‘Quotas for women artificial but needed’

‘Quotas for women artificial but needed’

‘Quotas for women artificial but needed’ Though it is artificial to set quotas for women in politics, as women and men live together “naturally” in society, they are needed to engage women also in the political life, a Kosovar minister said.

“It is artificial to put quotas for women to join politics,” said Edita Tahiri, a minister of the Republic of Kosovo during the “I support social-gender equality” session of the 19th Eurasian Economic Summit yesterday. 

The “Gender-Sensitive Workplace Models and Transformation Programs” session was moderated by Müjgan Suver, the chairwoman of the Marmara Group EU and Human Rights Platform.

After stating that quotas were artificial, because men and women reside naturally together and in other parts of society, Tahiri added that it was needed to establish women’s representation in politics.

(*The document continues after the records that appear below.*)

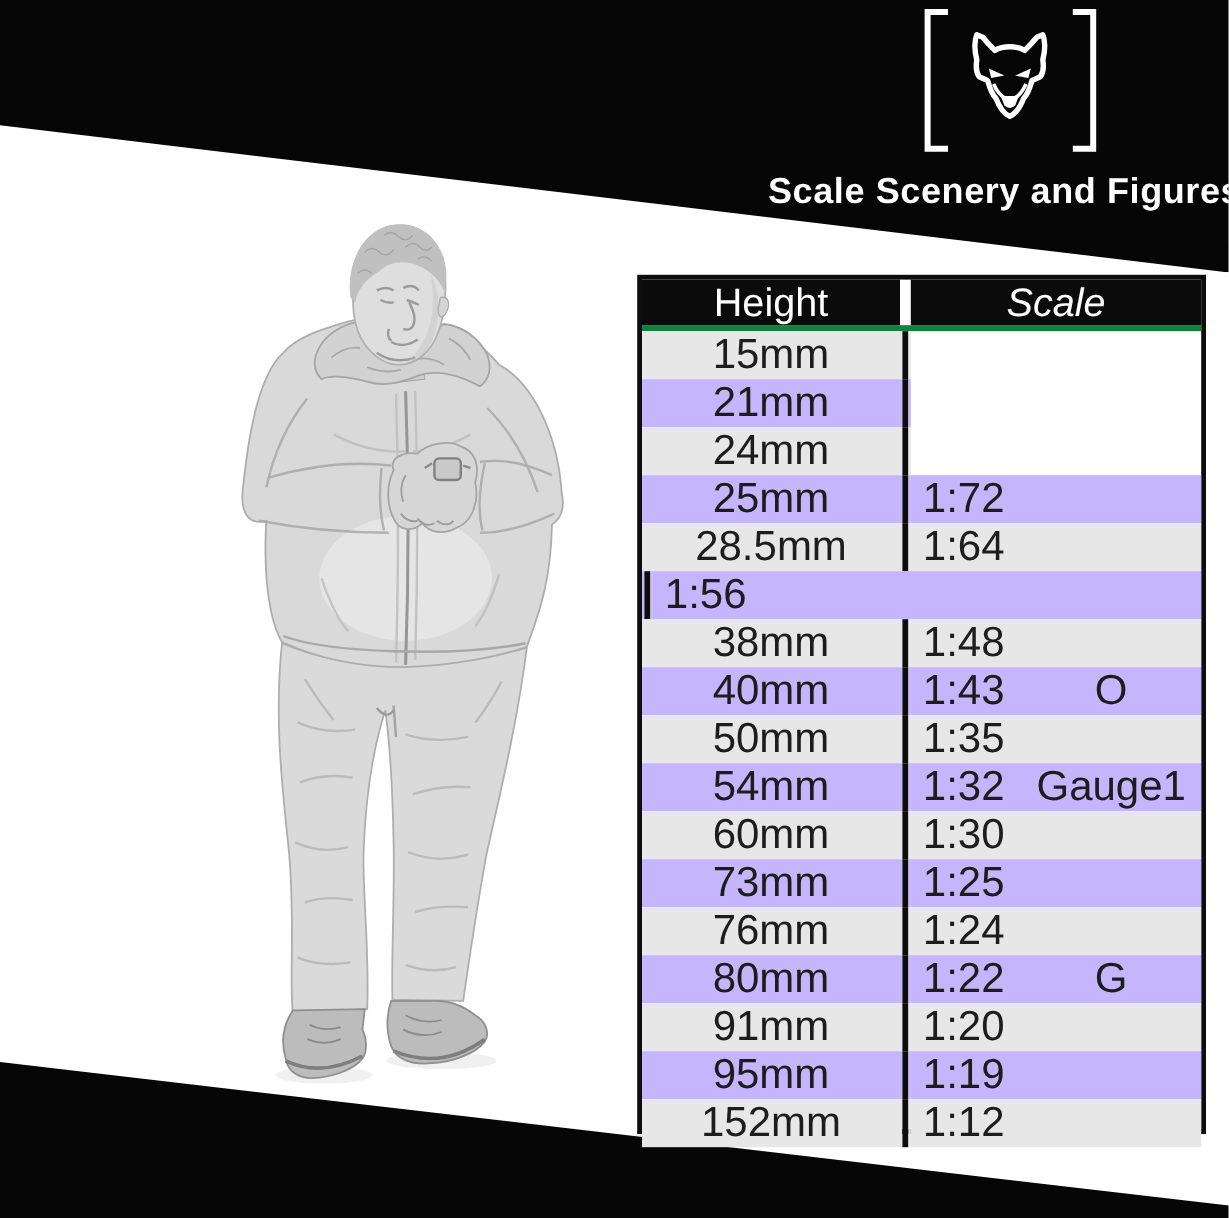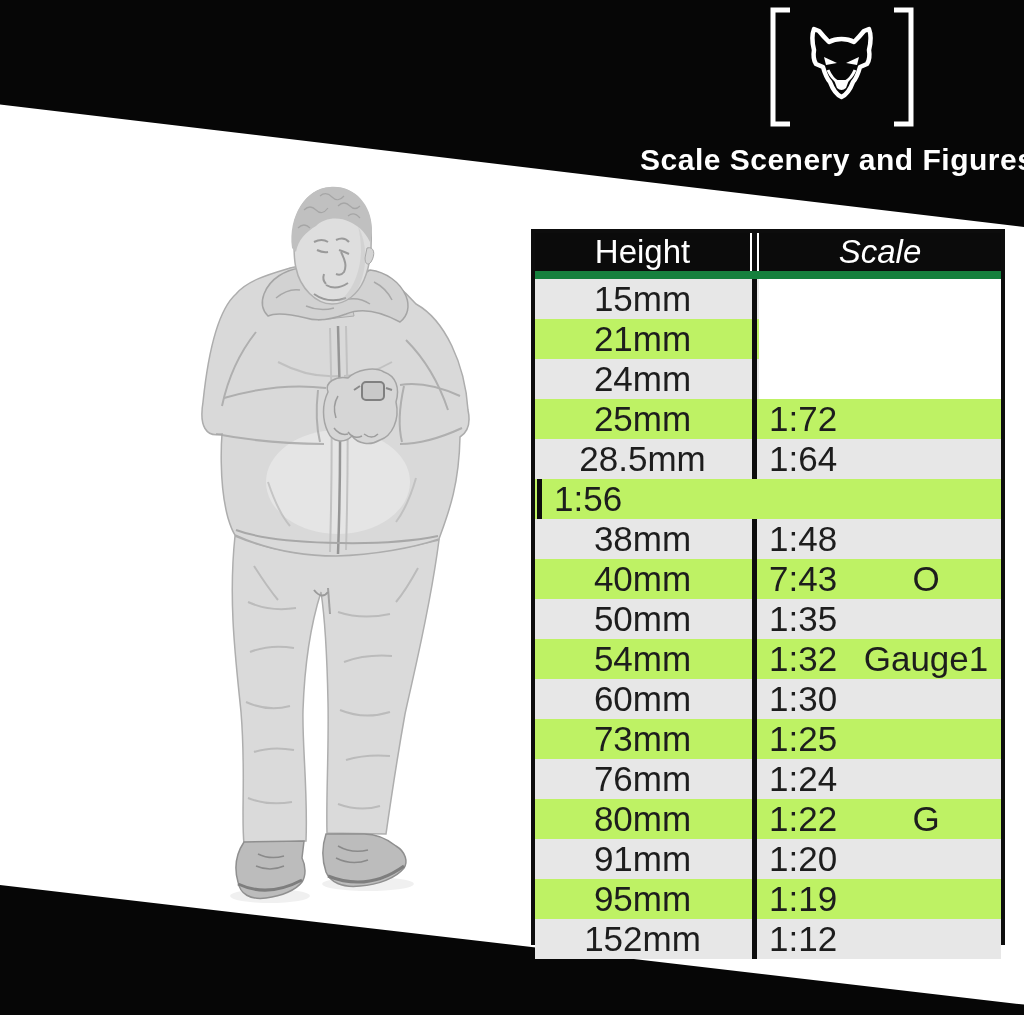--- a/index.html
+++ b/index.html
@@ -28,7 +28,7 @@
     border:4px solid #0d0d0d;box-sizing:border-box;background:#ffffff;
     display:flex;flex-direction:column;color:#1d1d1d;
   }
-  .thead{display:flex;flex:0 0 38px;border-bottom:8px solid #15803d;}
+  .thead{display:flex;flex:0 0 38px;border-bottom:5px solid #15803d;align-items:flex-end;}
   .th{background:#0b0b0b;color:#fff;display:flex;align-items:center;justify-content:center;
       font-size:33px;}
   .th-height{width:215px;}

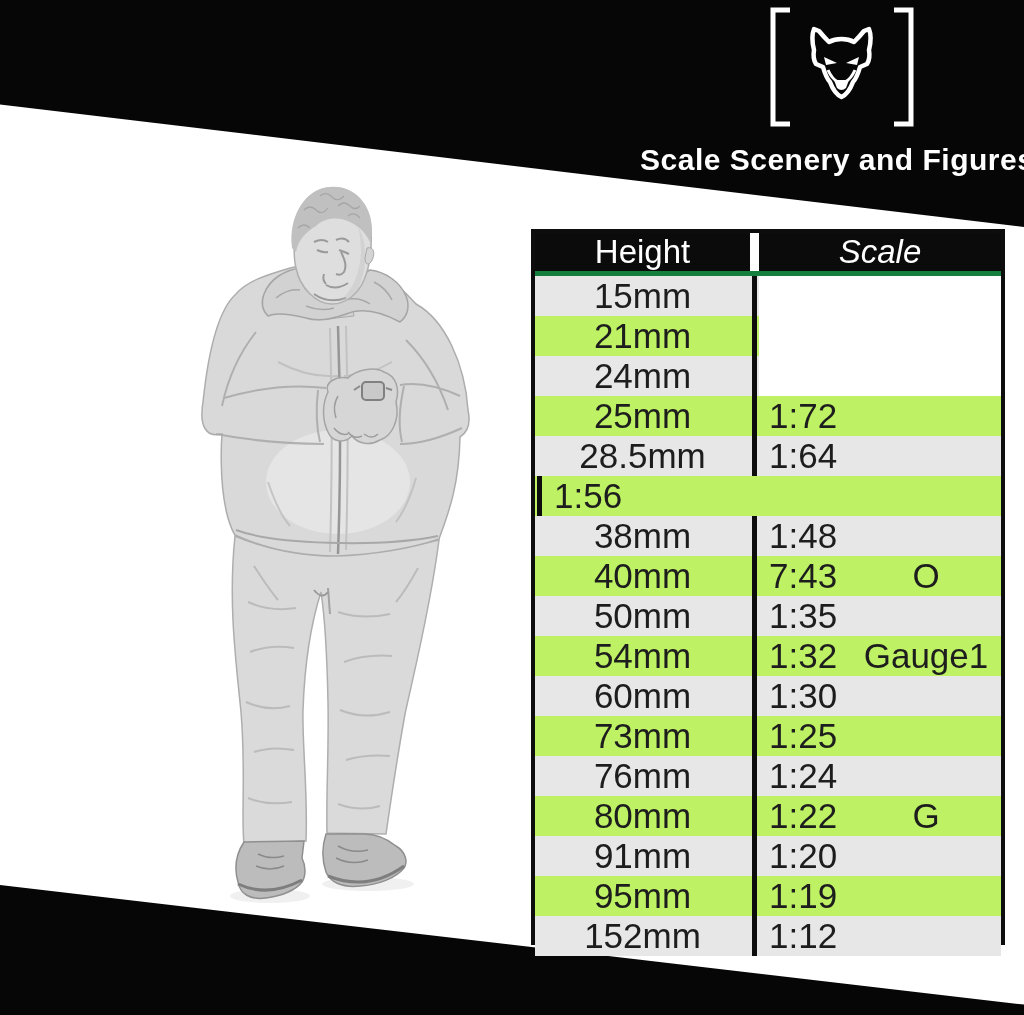--- a/index.html
+++ b/index.html
@@ -39,7 +39,7 @@
   .tbody{flex:1;display:flex;flex-direction:column;}
   .row{flex:1;display:flex;font-size:35px;}
   .row.shade .cell-h,.row.shade .cell-s,.row.shade .gap{background:#e7e7e7;}
-  .row.plain .cell-h,.row.plain .cell-s,.row.plain .gap{background:#bef264;}
+  .row.plain .cell-h,.row.plain .cell-s,.row.plain .gap{background:#c4b5fd;}
   .cell-h{width:215px;display:flex;align-items:center;justify-content:center;white-space:nowrap;}
   .cell-s{flex:1;display:flex;align-items:center;white-space:nowrap;}
   .ratio{padding-left:10px;}

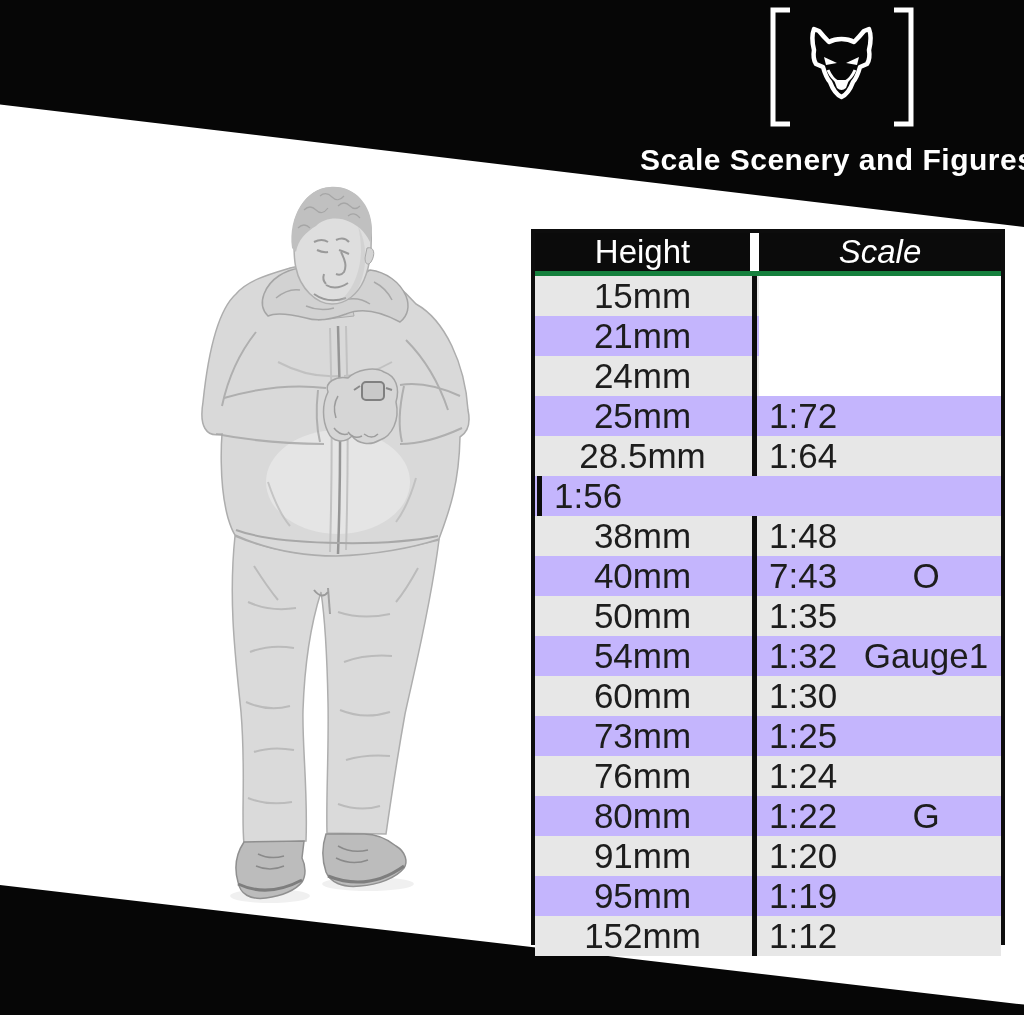--- a/index.html
+++ b/index.html
@@ -337,7 +337,7 @@
     <div class="vdiv"></div>
     <div class="gap"></div>
     <div class="cell-s">
-      <span class="ratio">7:43</span>
+      <span class="ratio">1:43</span>
       <span class="gauge">O</span>
     </div>
   </div>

Explaining her own political career, Tahiri said she had entered politics while her country was at war, when nobody cared about her gender. It wasn’t until after the war, she stated people began to emphasize her gender.

“When gender balance [in the political arena] changes, there will be no more need for quotas,” Tahiri said.
Alenka Bratusek, former Slovenian prime minister and Slovenia’s first woman prime minister, gave an example from her country about gender quotas.

Bratusek said women need to make at least 35 percent of any candidate lists of political parties that enter the parliament but there were not quotas set for business boards.

Adding that she was one of the four women at the European Union council meeting when she first attended it in 2013, Bratusek said companies led by female managers were more successful than companies run by men.

Bratusek said that one of the problems women faced in politics was media.

Though her male predecessors did not face any comments over the way they looked, Bratusek said after she became prime minister, her clothing and her shoes were often a topic of discussion.

“Women are under more scrutiny than their male colleagues,” she said.

“In Slovenia we say, ‘When men cannot solve problems it’s time for women to take the lead,’” said Bratusek. “The future is for women to lead.”

Damir Masic, a member of the parliament of Bosnia and Herzegovina, said quotas were especially needed for women at the managers’ level, so as to implement a more “systematic approach to improve women’s place in the society and politics.”

Gender committee formed in Turkish Cyprus 

Speaking at the summit, Meral Akıncı, first lady of the Turkish Cyprus, said she and her husband were working to increase the representation of women for a gender-equal society.

Akıncı said a social gender equality committee was established within the scope of the peace talks currently being conducted with the Greek Cypriot administration.

“Gender equality is also [being] discussed for the federal political solution that is envisaged to be established on the island,” added Akıncı on April 6.

The number of women outnumber their male colleagues on the committee, according to Akıncı. She said the committee has female perspective, and is dedicated to promoting a violence-free life for women and freedom-based approach that contributes to the peace process on the island.

“This committee represents the civil society version of peace culture,” she said.

President Akıncı and his Greek Cypriot counterpart, Nicos Anastasiades, have relaunched the U.N.-brokered peace talks to find a solution to the more than 40-year-old conflict in the island.

Both Akıncı and Anastasiades have expressed that the negotiations were going positively and a peace deal could be reached by the end of this year.

Recognizing that the gender equality situation in the Turkish Cypriot administration was not at target level, the Turkish Cypriot First Lady said modern laws were being passed by the parliament to secure equal representation of both genders, adding that her husband, President Akıncı, stressed the importance of the issue through his actions and speeches.

As she takes the issue of gender equality very seriously, she said, she founded women civil society organization KAYAD, which works to promote of community development, peace education and cross-cultural education.